Building Success Through Collaboration: A Conversation with Emma Bedford
Emma Bedford's approach to project delivery is refreshingly straightforward: admit what you don't know, find the people who do, and let everyone excel at what they do best. As the General Manager of Connected, she has created an ethos that rejects the "we do everything" mentality in favour of curated collaboration.
Her journey from interior design to overseeing complex technical projects reflects a broader shift from decorative work to meaningful impact. Through Early Contractor Involvement and strategic partnerships, Connected is proving that sometimes the best way to grow isn't to get bigger, it's to get better at saying no to the wrong opportunities.
Emma shares why controlled growth beats aggressive expansion, how collaboration trumps competition, and what it really means to build a company around good people and good projects.
What sets Connected apart from other project delivery companies?
We don’t claim to know everything, and honestly, that’s our strength. Every project is different, so we focus on building the right team for the job. Sometimes that’s internal, sometimes external, but it’s always about matching the right, and best people to what the project actually needs.
What doesn’t work is just relying on whoever happens to be in-house. That’s when you risk getting the wrong mix of skills and, ultimately, the wrong outcome. Our approach is about curating the right team from the start.
We’ve got our own “conductors” in-house, people who take accountability end to end and then we go out and bring in the best specialists to support the job. That’s why collaboration is at the heart of how we work, and it’s also why we use the ECI model. We don’t just design something and throw it over the fence to trades to build. That traditional approach overlooks the huge value and experience that trades bring. Instead, we let everyone do what they do best and bring it all together for the benefit of the project.
How does the ECI model factor into your approach?
ECI, Early Contractor Involvement is fundamental for us. It just makes sense. An architect isn’t a plumber, and a plumber isn’t a hydraulic engineer. So why not get those people involved early and let them shape the project? It can only make the design stronger, the delivery smoother, and the outcome better.
Some of the projects we deliver are incredibly technical where one small error could mean non-compliance. ECI is how we “measure twice, cut once.” By bringing in a broad pool of expertise upfront, the client gets clear expectations, cost certainty, and a smoother build.
At the end of the day, it’s about collective success. With ECI, the client wins, the consultant wins, the trades win, and the project wins. I’m still surprised it hasn’t become the standard way of working. For me, it’s like doing your research before you write the report, it just makes sense.
How does Connected stay current with rapidly evolving technologies and regulations?

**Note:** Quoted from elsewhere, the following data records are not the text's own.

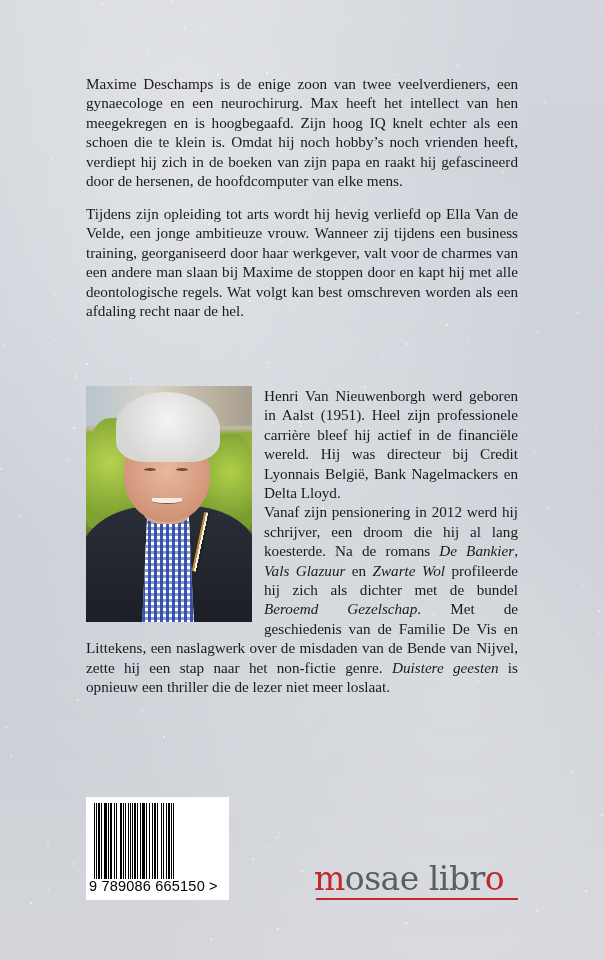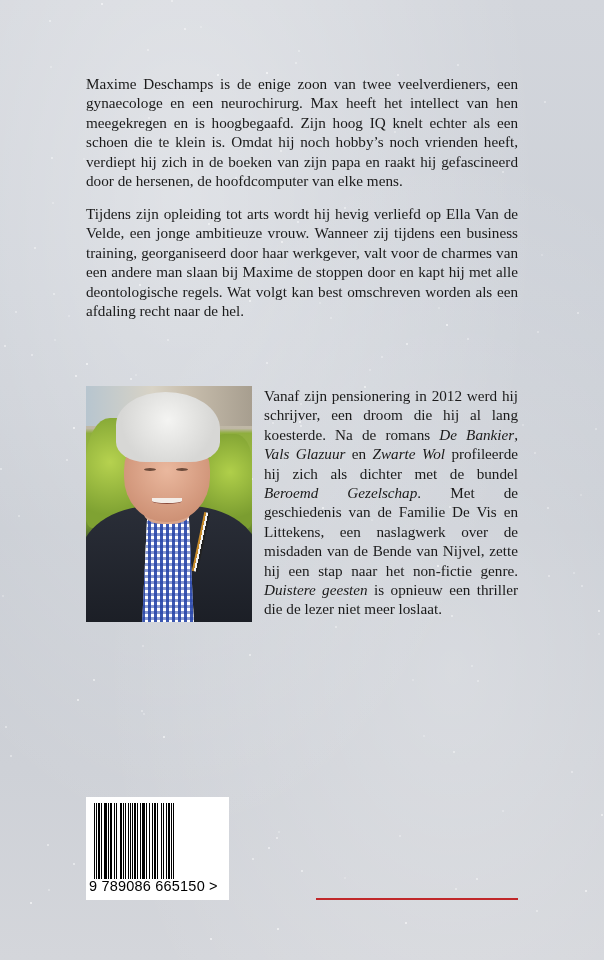"Henri Van Nieuwenborgh werd geboren" p { html: none -> <p>Henri Van Nieuwenborgh werd geboren in Aalst (1951). Heel zijn professionele carrière bleef hij actief in de financiële wereld. Hij was directeur bij Credit Lyonnais België, Bank Nagelmackers en Delta Lloyd.</p> }
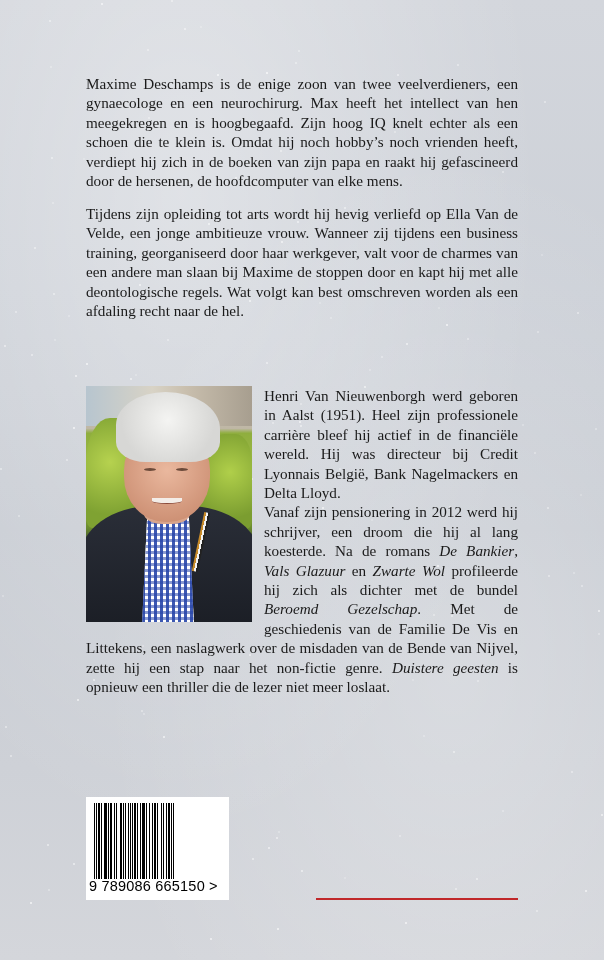"mosae libro" div.text { html: none -> <div><span>m</span><span>osae libr</span><span>o</span></div> }
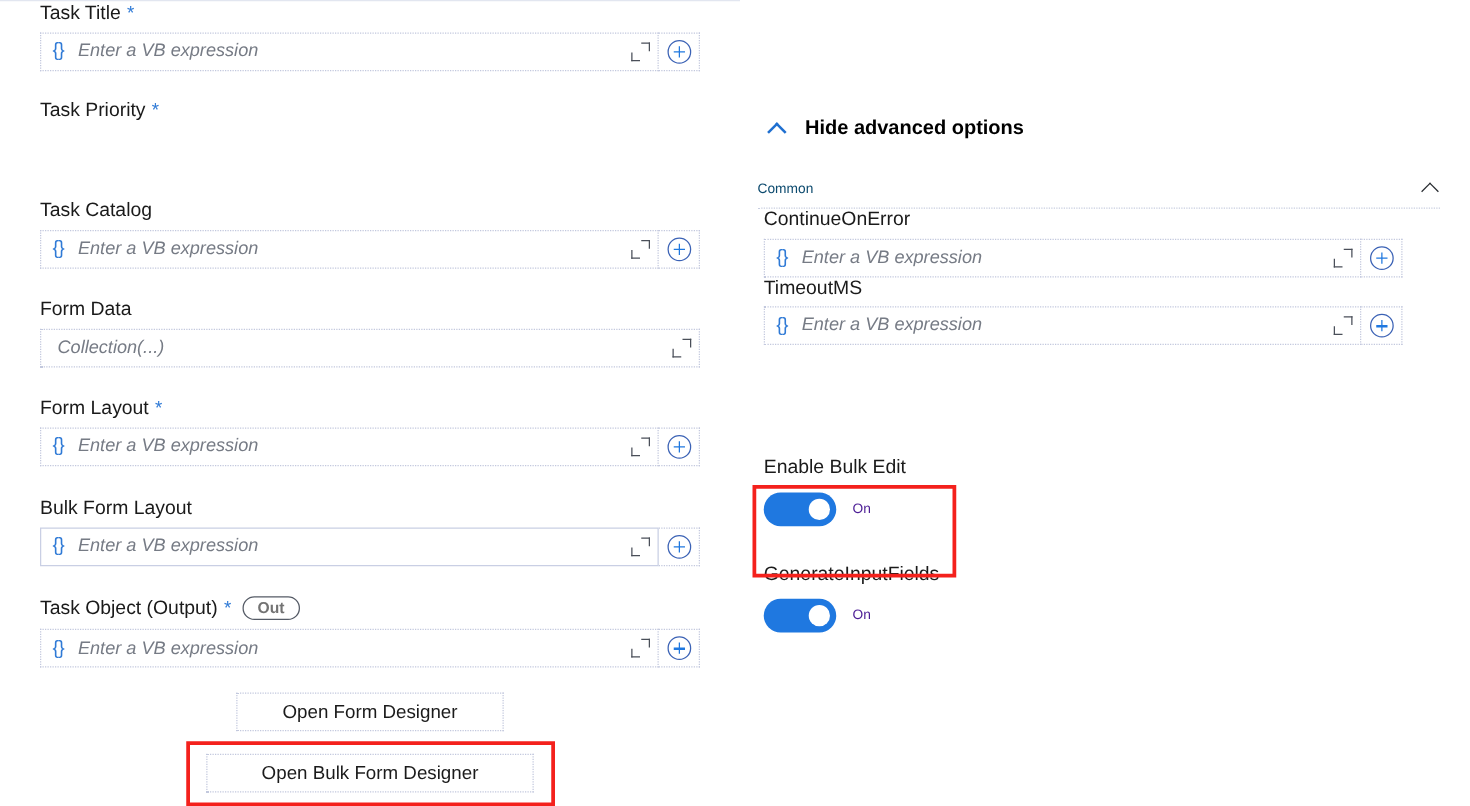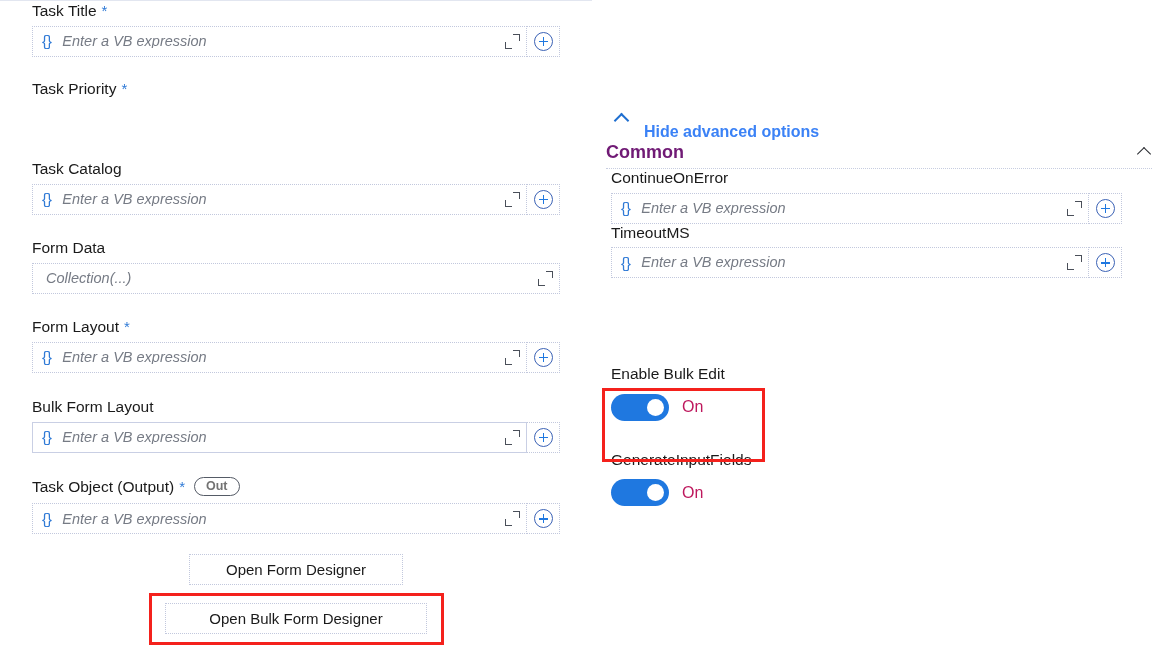"Hide advanced options" .hide-adv-text { color: #3b82f6 -> #000000; margin-top: 29px -> none }
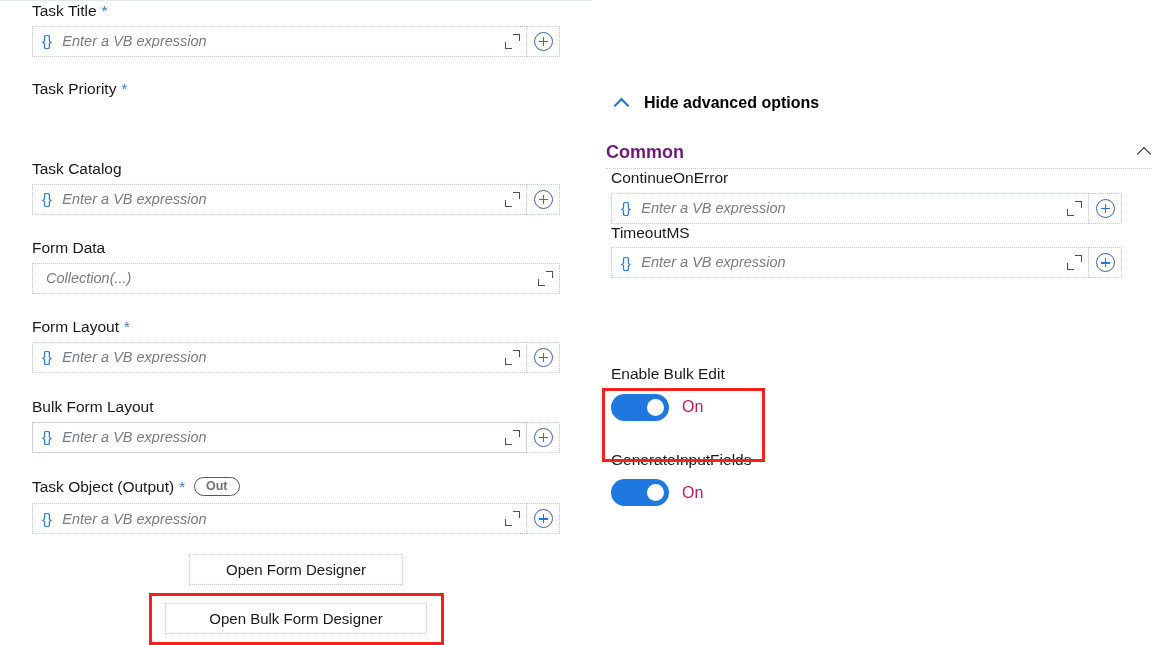"Common" .section-title { color: #701a75 -> #0c4a6e; font-size: 18px -> 11px; font-weight: bold -> normal }
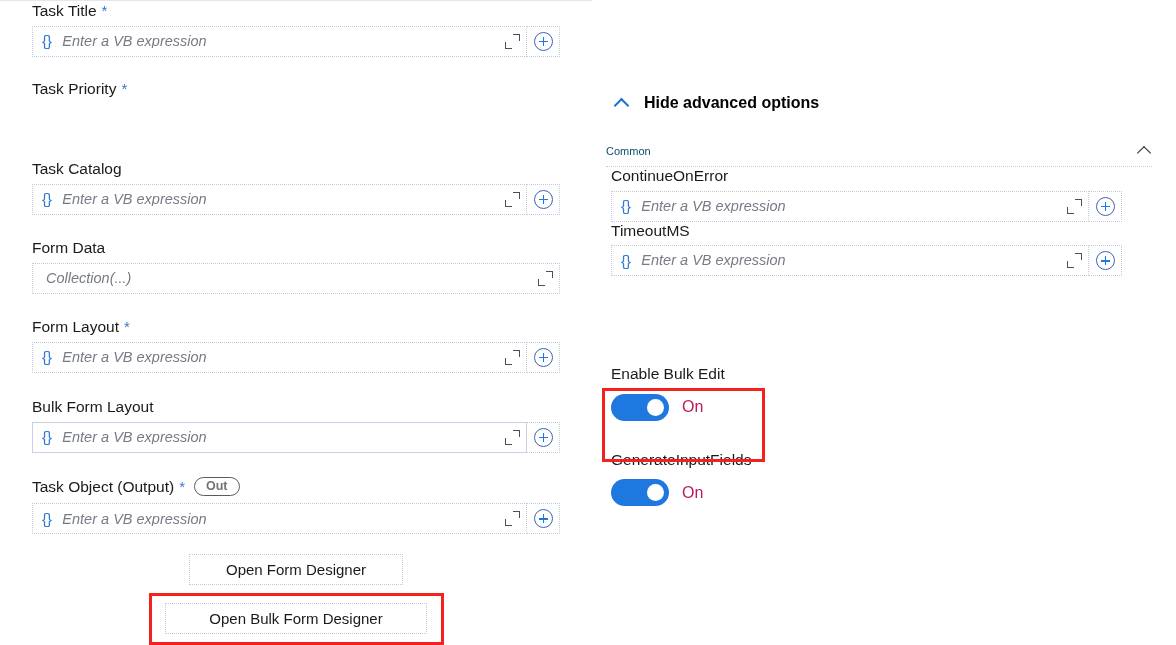"On" .toggle-state { color: #be185d -> #4c1d95; font-size: 16px -> 11px }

The truth is you can’t be across absolutely everything. That’s why we’re called Connected, we lean on our network of people who are the experts in their specialist field. We’re a lean team, and one day we might be working on a lab that builds satellites, and the next day it’s a food testing facility. No one can know every detail in every sector.
That doesn’t mean we don’t invest in training or prioritise continuous improvement, we absolutely do. But what matters most is having a strong due diligence process to uncover what you know and what you don’t.
Looking back at your career journey, what achievements are you most proud of?
My first job in the industry was as an interior designer at 20. I was working on a wine cellar for a very well-known family. It was beautiful, really detailed joinery. I learnt a lot and I was proud of it (and a bit envious, to be honest). But compared to what I do now, it feels pretty surface-level.
To work on projects that impact people’s health, safety, and quality of life. That progression from decorative projects to meaningful projects is what I’m most proud of. And I’d add to that advocating for the ECI model, which I think has the potential to really change how the construction industry works for the better.
Where do you see Connected heading in the future?
For us, it’s about Good People and Good Projects. We’re not chasing size for the sake of it. Controlled growth matters more than aggressive expansion.
I often think of that old John West ad “it’s the fish John West rejects that makes John West the best.” It applies to clients and employees alike. Sometimes saying no is the smartest move you can make. We’d rather keep our standards high, focus on meaningful projects, and work with the right people than just chase being the biggest.
What advice would you give to other companies looking to differentiate in competitive markets?
Don’t try to be everything to everyone. Double down on what you do well and then collaborate for the rest. Respect and harness the expertise that others bring, whether they’re trades, consultants, or clients. The more open you are to a collective success mindset, the stronger your projects or offering will be.